JoAnne Keatley: Thank you, Dr.
Karasic. Let's see, Laurie Kohler, MD, is the Medical Director of
Family Health Center at San Francisco General Hospital. She's an
Assistant Clinical Professor in the UCSF Department of Family and
Community Medicine and works for the San Francisco General
Hospital Family Practice Residency Program. Dr. Kohler has
provided primary care for transgender patients since 1994. She
worked at the Tom Waddell Health Center Transgender Clinic during
its first four years, and continues to see transgender patients at
the Family Health Center. Dr. Kohler also developed a Clinic for
transgender inmates at the California Medical Facility in
Vacaville and served as a consultant for the California State
Prisons. She is committed to increasing access to Primary Care for
transgender people through education and advocacy. It is my
pleasure to introduce Laurie Kohler, MD [applause]
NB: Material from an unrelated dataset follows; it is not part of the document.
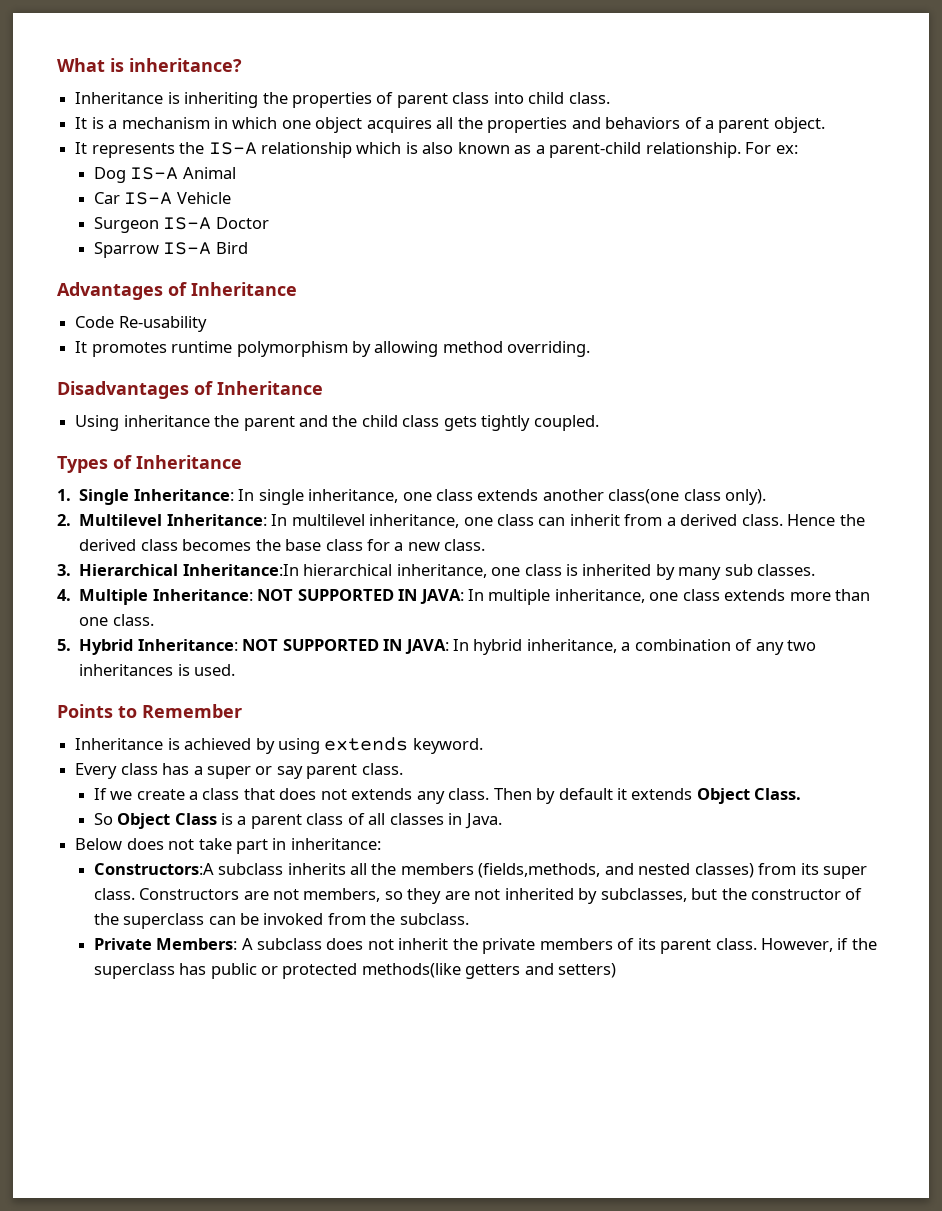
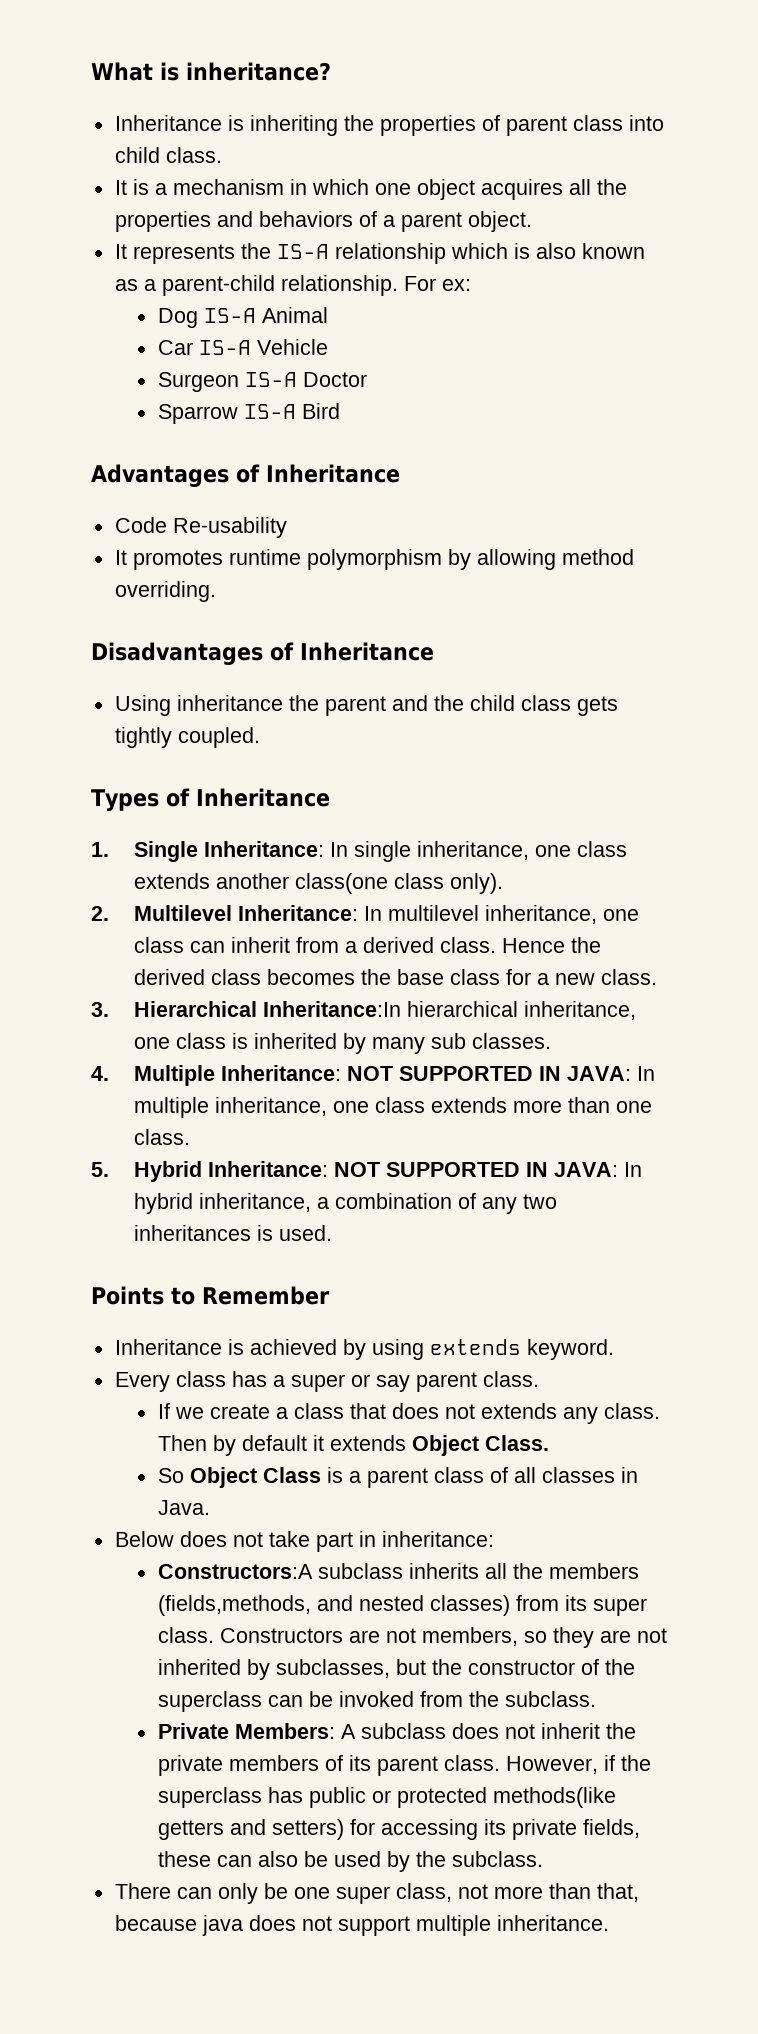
- However, if the superclass has public or protected methods(like getters and setters)
+ However, if the superclass has public or protected methods(like getters and setters) for accessing its private fields, these can also be used by the subclass.
+ There can only be one super class, not more than that, because java does not support multiple inheritance.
Lori Kohler: Hello. What I want
to do will be somewhat repetitious of what Dan spoke about, but I
want to offer a perspective that a Primary Care Provider, whether
you are a physician or other type of care provider for transgender
people, can -- something that you can use that would support a
collaborative decision-making process. Because I think the reality
is that for most of us in the room, when I looked at the
participant list, that probably our patients or clients don't have
access to therapists or access to psychiatrists; and whether we
believe in that model or not, we really can't depend on it. And
what that leaves for us to do is to help our patients in
decision-making processes. And -- so we need some tools to do
that. What I think is the nagging concern in the back of our minds
is really that if we're gonna make a mistake. I think that's the
worst thing. We don't want to sort of guide someone and misdirect
them, possibly treat them when it's not appropriate, and then be
stuck with some of the permanent consequences of say, providing
hormone therapy.
And this is challenging because there
are lots of complicating factors about being transgender and about
gender itself. Obviously it's really the way we feel about gender
that we bring to any encounter, that we bring to any visit with
someone that we're working with. And so we have really a lot of
work to do to explore that, because we have to understand how we
feel, in order to be able to really understand what's going on for
the people that we're working with.
Obviously, gender is really complex,
and I don't claim to know that much about it myself. I think that
a lot of academicians have tried. There are lots of Ph.D.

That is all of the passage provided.